Introduction
Cryptocurrency is thought to be the new world currency or future of currency. This currency is based upon blockchain technology, which is encrypted peer-to-peer. There are very less transaction fees and transfer time from one person to another confidentially and securely. Many countries are not yet regulated or authenticate cryptocurrency, but it is practiced worldwide. Bitcoin cash, Unicoin, Ethereum, and other digital currencies are being practiced worldwide for buying other currencies or services. As we know that these currencies are internet-based and without a central government, it attracts risk also. So we will see both the risk and benefit as well as we will try to analyze the digital currency suitability for investment.
Risk in Cryptocurrency
Since the risk is prevalent in any financial currency, there is a presence of risk in the cryptocurrencies too. If you are transferring the digital currency and if you committed any transfer error, then your money is gone, and you are unable to retrieve it.
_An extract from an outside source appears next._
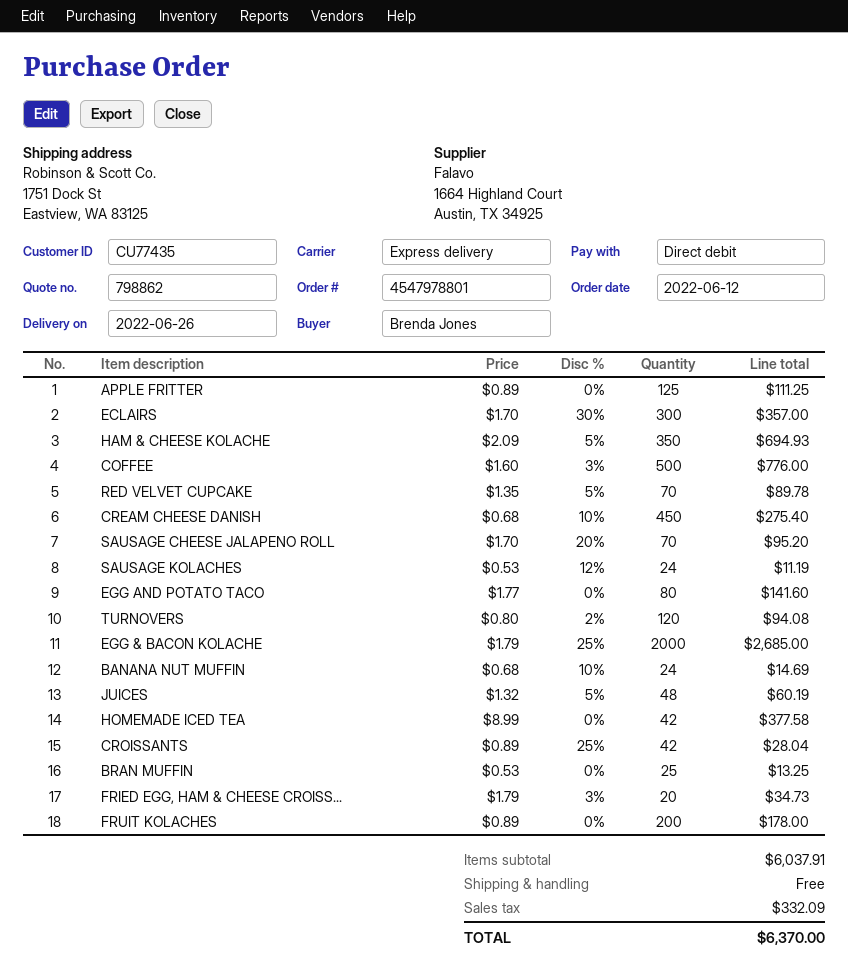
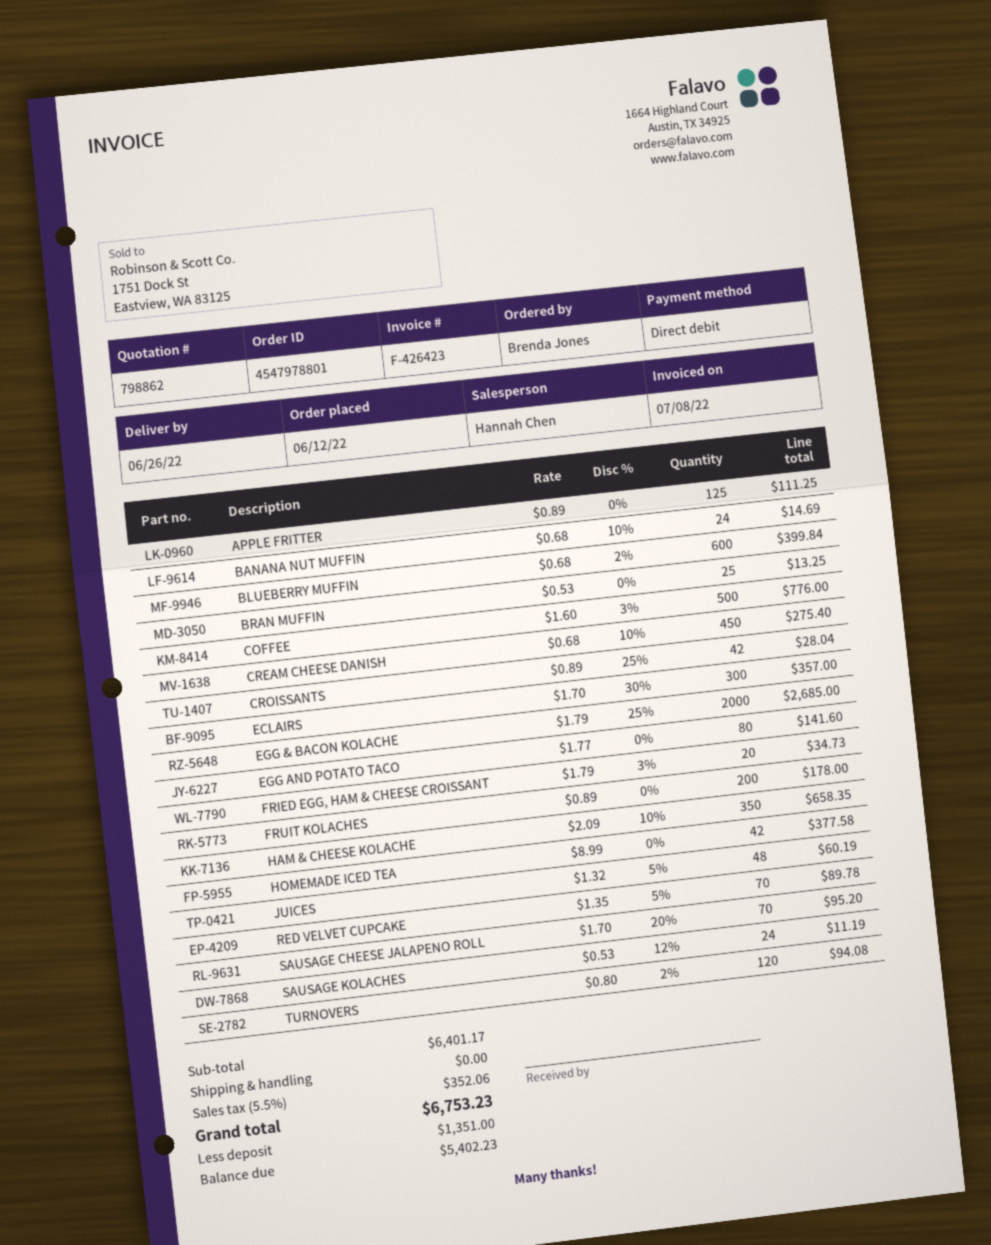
HAM & CHEESE KOLACHE: 350 x 2.09 - 5% = 694.93 -> 350 x 2.09 - 10% = 658.35
BLUEBERRY MUFFIN: none -> 600 x 0.68 - 2% = 399.84
subtotal: 6037.91 -> 6401.17
tax: 332.09 -> 352.06
total: 6370.00 -> 6753.23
As cryptocurrency is still very young, numerous traders are not willing to accept it in comparison to other fiat currencies. Moreover, there is a chance of theft if they hack the system or your wallet since it requires you to be online. Furthermore, it is not recognized by many nations. Therefore, the general public merely accepts such currency for buying or selling purposes. There is high volatility in cryptocurrency which may impact the balance negatively if the market turns bearish, and you have the corresponding currency in your wallet.
Opportunity
The cryptocurrency is a transparent instrument as there is no central party issuing such currencies or even regulating. These currencies are open-ledger based and secured peer-to-peer, which makes them very translucent. If you see the return of Bitcoin in the last 10 years, then it forces you to think that no other commodity, share, or bond has given such a tremendous growth, which provides ample reasons to invest. Moreover, all cryptocurrencies are high technology-based, including Bitcoin or Unicoin, which shows the investment opportunity in technology may assure an appreciable return as always. Furthermore, such currencies are very much flexible, which can be converted into cash and transferred to the third party without paying many commissions.
Assessment
Cryptocurrency needs more time to mature as it is still in a baby stage as government agencies do not approve the cryptocurrencies. Bitcoin has given unbelievable returns since the last decade, and other Altcoins are also gaining their values and market capitalization despite the numerous market rumors, spam, and non-approval. There may be acute high changes in the price of such currency, which may lead to humongous losses or even higher profit as well. Therefore, it is advisable to calculate the risk intricately while investing in cryptocurrency. It will be unsafe if you invest your hard-earned money for just your passion for being wealthy. If you know the market, then calculate the risk-taking capacity before entering. We all know that big opportunities have big risks also.
Conclusion
Crypto-world is very much trending for the high risks and high returns. Their influence is more than the forex business. Cryptocurrency is a currency of future, and if you have the manageable money apart from the investment, you can prefer to buy. It is better to keep yourself away if you have the money you cannot afford to lose as there are great movements in the digital currency now and then. If you have enough investment capability after your life’s daily expenditures, then it may provide high returns also if the market is bullish. You can keep yourself updated with news around, and if the opportunity meets your investment capability, then you may think of it. We must always remember that there is a cost of opportunity if you miss it at the right time.